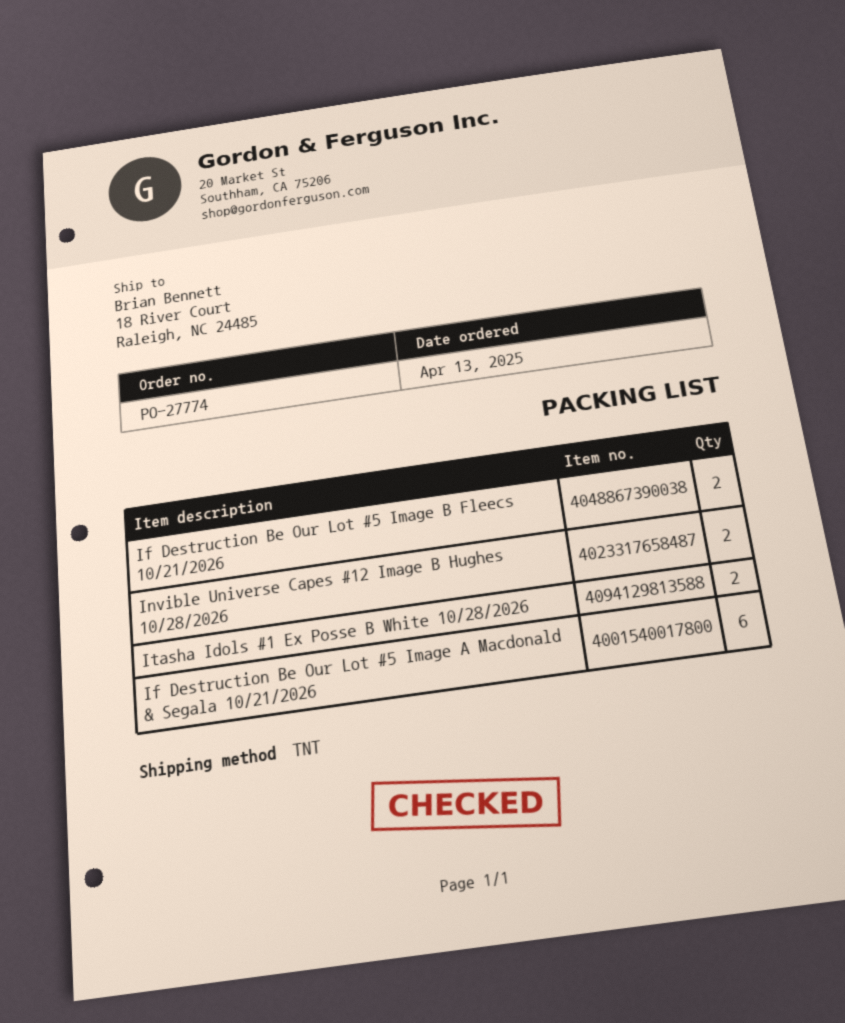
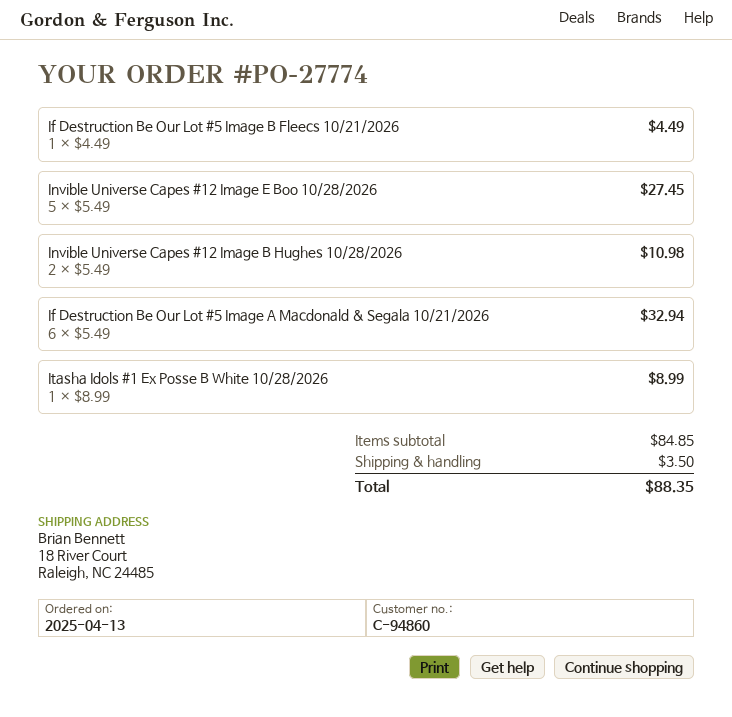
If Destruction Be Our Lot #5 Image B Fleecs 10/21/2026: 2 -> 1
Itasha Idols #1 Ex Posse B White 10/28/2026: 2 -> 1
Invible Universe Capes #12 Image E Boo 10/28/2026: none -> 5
________________
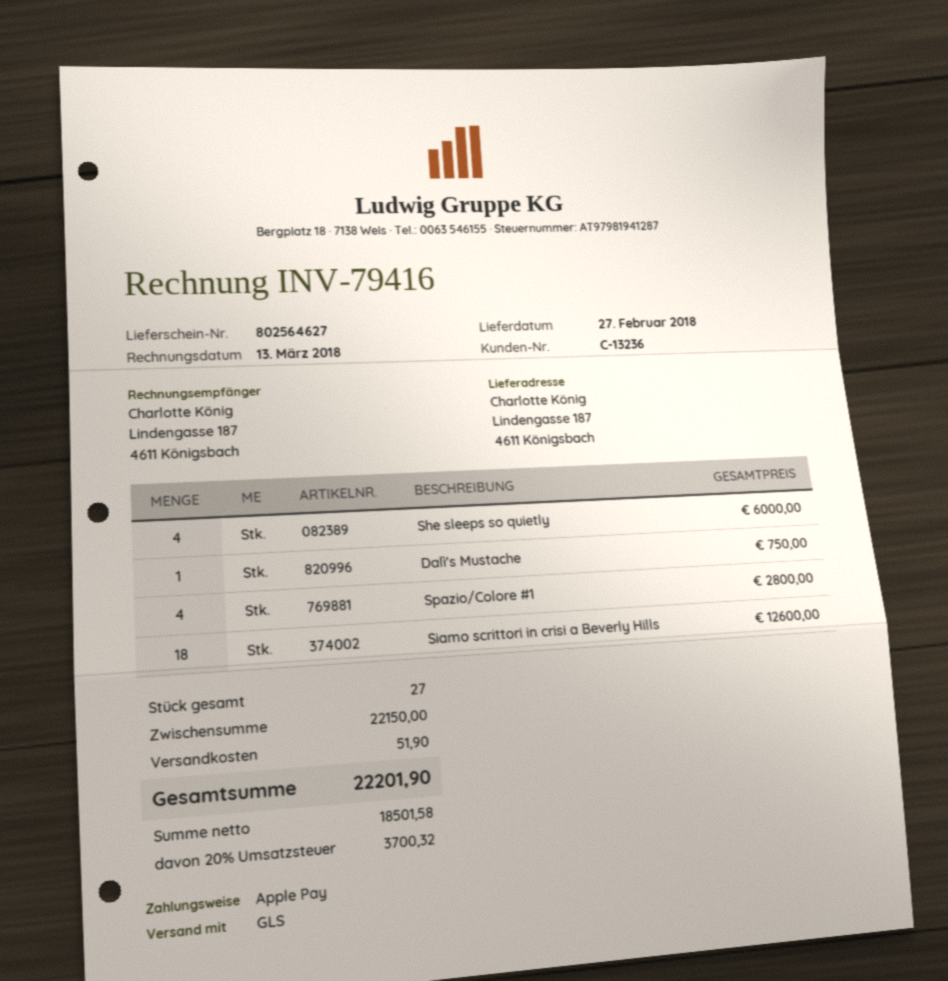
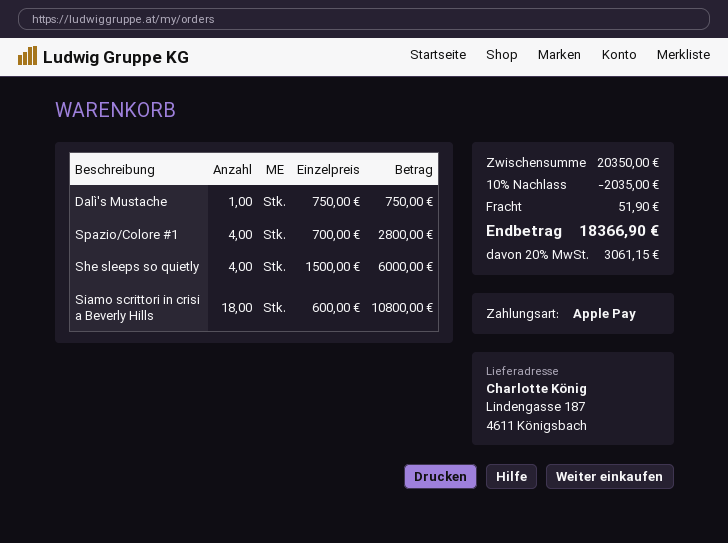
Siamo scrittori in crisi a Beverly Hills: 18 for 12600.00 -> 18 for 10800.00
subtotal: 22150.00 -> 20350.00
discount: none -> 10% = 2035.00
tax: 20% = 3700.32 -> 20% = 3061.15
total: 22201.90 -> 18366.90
________________
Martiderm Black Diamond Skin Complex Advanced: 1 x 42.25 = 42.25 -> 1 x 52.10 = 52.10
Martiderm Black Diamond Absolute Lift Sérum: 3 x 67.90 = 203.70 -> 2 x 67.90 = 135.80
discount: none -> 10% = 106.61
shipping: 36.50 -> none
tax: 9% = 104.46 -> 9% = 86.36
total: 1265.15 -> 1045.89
________________
The problem:
In the material above, how many lines include the word "Martiderm"? Answer with the number only.

Result for this task:
2